WGBO-DT
- Joliet–Chicago, Illinois; United States;
- City: Joliet, Illinois
- Channels: Digital: 35 (UHF); Virtual: 66;
- Branding: Univision Chicago; Noticias N+ Univision Chicago (newscasts);

Programming
- Affiliations: 66.1: Univision; for others, see § Subchannels;

Ownership
- Owner: TelevisaUnivision; (WGBO License Partnership, G.P.);
- Sister stations: WXFT-DT, WOJO, WPPN, WVIV-FM

History
- First air date: September 18, 1981
- Former call signs: WFBN (1981–1986); WGBO-TV (1986–2009);
- Former channel numbers: Analog: 66 (UHF, 1981–2009); Digital: 53 (UHF, 2005–2009), 38 (UHF, 2009–2019);
- Former affiliations: Independent (1981–1995); Spectrum (subscription TV, 1981–1984);
- Call sign meaning: Owned by Grant Broadcasting in the mid-1980s

Technical information
- Licensing authority: FCC
- Facility ID: 12498
- ERP: 635 kW
- HAAT: 403 m (1,322 ft)
- Transmitter coordinates: 41°53′55.6″N 87°37′23.7″W﻿ / ﻿41.898778°N 87.623250°W

Links
- Public license information: Public file; LMS;
- Website: www.univision.com/local/chicago-wgbo

= WGBO-DT =

Television station in Joliet, Illinois

WGBO-DT (channel 66) is a television station licensed to Joliet, Illinois, United States, serving as the Chicago-area outlet for the Spanish-language network Univision. It is owned and operated by TelevisaUnivision alongside Aurora-licensed UniMás station WXFT-DT (channel 60). The two stations share studios at 541 North Fairbanks Court in the Streeterville neighborhood; WGBO-DT's transmitter is located atop the John Hancock Center.

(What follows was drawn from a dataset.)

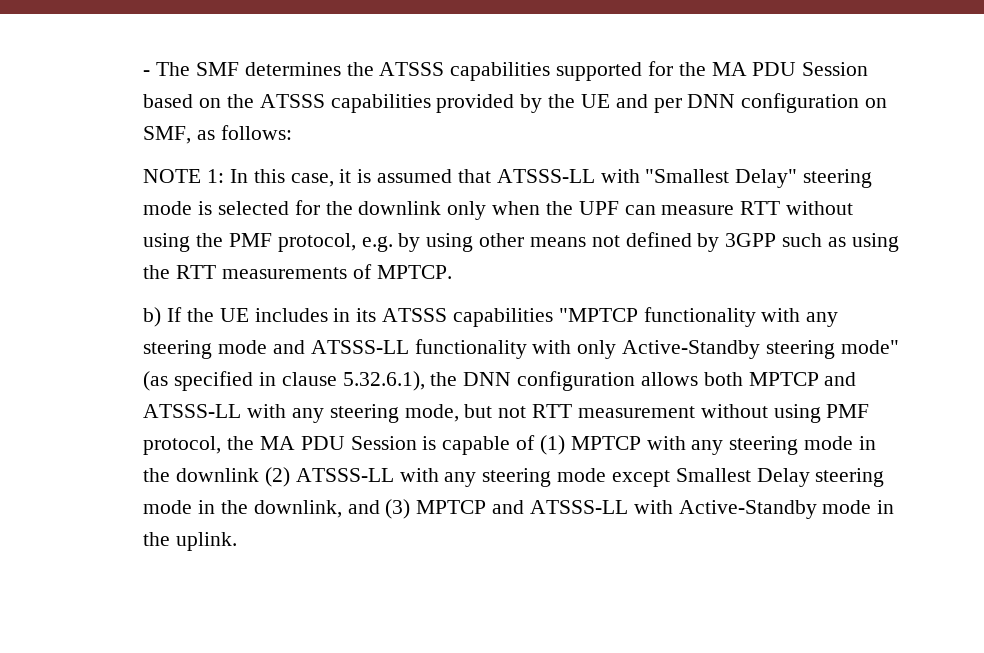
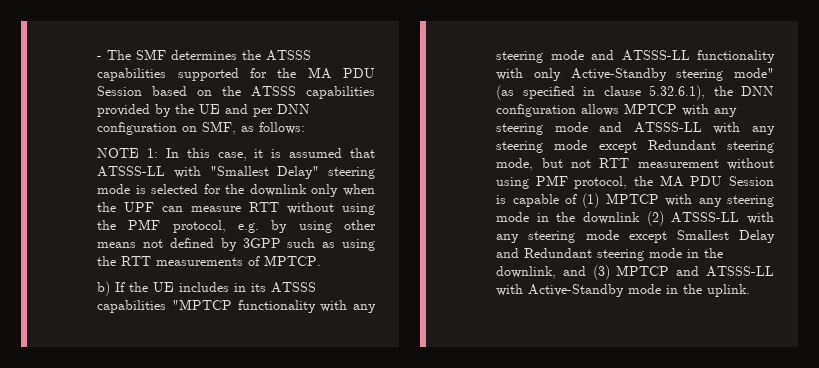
- b) If the UE includes in its ATSSS capabilities "MPTCP functionality with any steering mode and ATSSS-LL functionality with only Active-Standby steering mode" (as specified in clause 5.32.6.1), the DNN configuration allows both MPTCP and ATSSS-LL with any steering mode, but not RTT measurement without using PMF protocol, the MA PDU Session is capable of (1) MPTCP with any steering mode in the downlink (2) ATSSS-LL with any steering mode except Smallest Delay steering mode in the downlink, and (3) MPTCP and ATSSS-LL with Active-Standby mode in the uplink.
+ b) If the UE includes in its ATSSS capabilities "MPTCP functionality with any steering mode and ATSSS-LL functionality with only Active-Standby steering mode" (as specified in clause 5.32.6.1), the DNN configuration allows MPTCP with any steering mode and ATSSS-LL with any steering mode except Redundant steering mode, but not RTT measurement without using PMF protocol, the MA PDU Session is capable of (1) MPTCP with any steering mode in the downlink (2) ATSSS-LL with any steering mode except Smallest Delay and Redundant steering mode in the downlink, and (3) MPTCP and ATSSS-LL with Active-Standby mode in the uplink.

WGBO was established as WFBN in 1981 and primarily aired subscription television (STV) programming from the Spectrum service. After a consolidation in the Chicago STV market in 1984, the station converted to a more typical independent station. It was owned by the Grant Broadcasting System from 1986 to 1988, during which time it was the least successful station in the company's portfolio. Combined Broadcasting, the consortium of creditors formed in the wake of Grant's bankruptcy, sold the station to Univision in 1994, giving the network its first full-time outlet in Chicago in six years. Since 1995, WGBO has been Chicago's Univision station and has also produced Spanish-language local newscasts.

==History==
===Early years and Focus ownership===
In 1979, four firms applied for construction permits to build television stations on Joliet's channel 66. Three of them had the same idea. American Television and Communications Corporation (ATC) was the division of Time Inc. that owned subscription television service Preview. Channel 66 of Illinois was owned by Clint Murchison, who owned Subscription Television of America. Focus Broadcasting Company, a company headquartered in Nashville, Tennessee, was the third applicant; it, too, sought STV, having secured a lease for technology and programming of the Wometco Home Theater service operating in the New York area. A fourth bid was received from Lago Grande Television Company.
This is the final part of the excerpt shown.